Thousands of lives have been lost and at least 120,000 people have been displaced in the decades-long conflict between the army and the Kachin Independence Army since the military seized control of the country in 1962.
“It is an invisible war,” said San Htoi, the joint secretary of Kachin Women’s Association Thailand. She told the Guardian that on a recent visit representatives of the United Nations Security Council went only to Rakhine state and “left the country without knowing [about Kachin].”
And according to Thomas Muller, an Asia analyst for Open Doors International, a charity that supports Christians who live under pressure for their faith, it is unlikely the situation will garner more attention “since Myanmar is increasingly coming under economic and political influence from China, its big neighbor.”

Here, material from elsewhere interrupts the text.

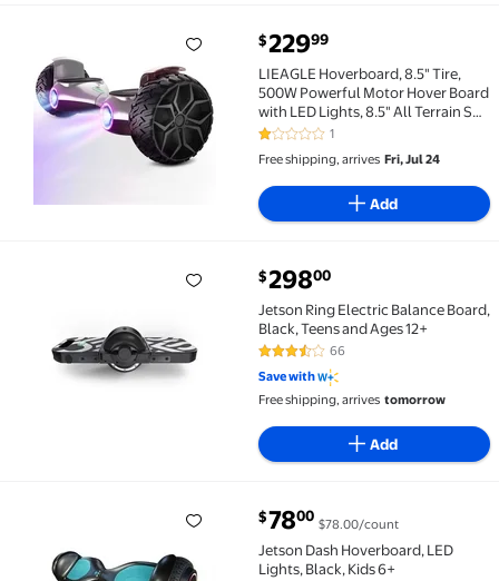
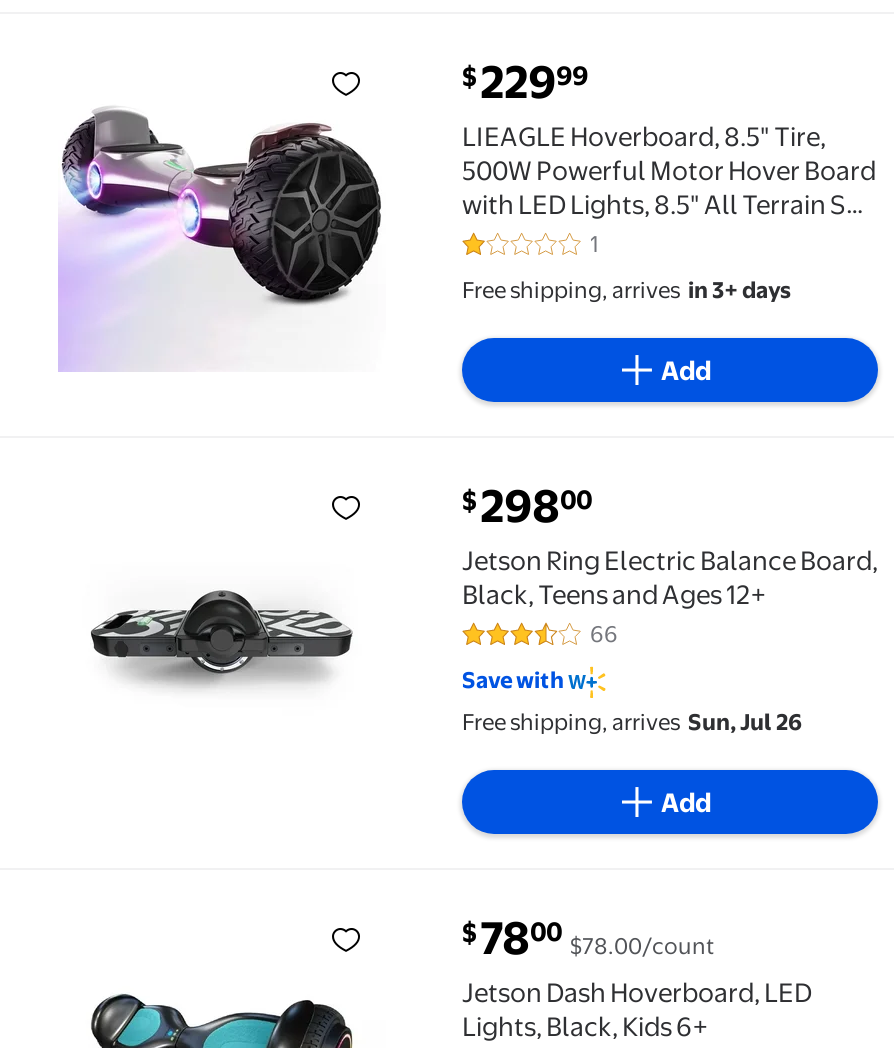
[258,151,440,167] Free shipping, arrives Fri, Jul 24 -> [462,275,792,303] Free shipping, arrives in 3+ days
[258,391,446,407] Free shipping, arrives tomorrow -> [462,707,802,735] Free shipping, arrives Sun, Jul 26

“China tacitly supports the large Wa minority in Myanmar, and can effectively veto any inquiry into the situation of any minority, let alone any improvements or measures to bring the civil war to an end,” Muller added.
Following the bombing of a mission school in the state on Saturday, Hkun Htoy Layang of Kachin Relief Fund told Christian Solidarity Worldwide, “It is outrageous that the Burma army targets a Kachin Baptist mission school. We are very concerned that the Burma army is targeting more civilians throughout Kachin State, with impunity.”
Trapped in a Warzone
Yanghee Lee, the U.N.’s human rights expert for Myanmar, raised alarm over the increase in violence in Kachin in her March report to the Human Rights Council.
Last week she called for an immediate end to the fighting, saying, “What we are seeing in Kachin state over the past few weeks is wholly unacceptable, and must stop immediately. Innocent civilians are being killed and injured, and hundreds of families are now fleeing for their lives.”
Internally displaced people gather at a church in Myitkyina, Kachin state’s capital, on 10 May.
More than 400 displaced civilians arrived in Kachin’s capital city, Myitkyina, last Wednesday, where there were already more than 4,000 other displaced people, a Red Cross spokesperson told Radio Free Asia.
Many of them have traveled long distances on foot, making their way through the forest, and ending up seeking help at local churches or existing camps for internally displaced people. Others are staying with relatives.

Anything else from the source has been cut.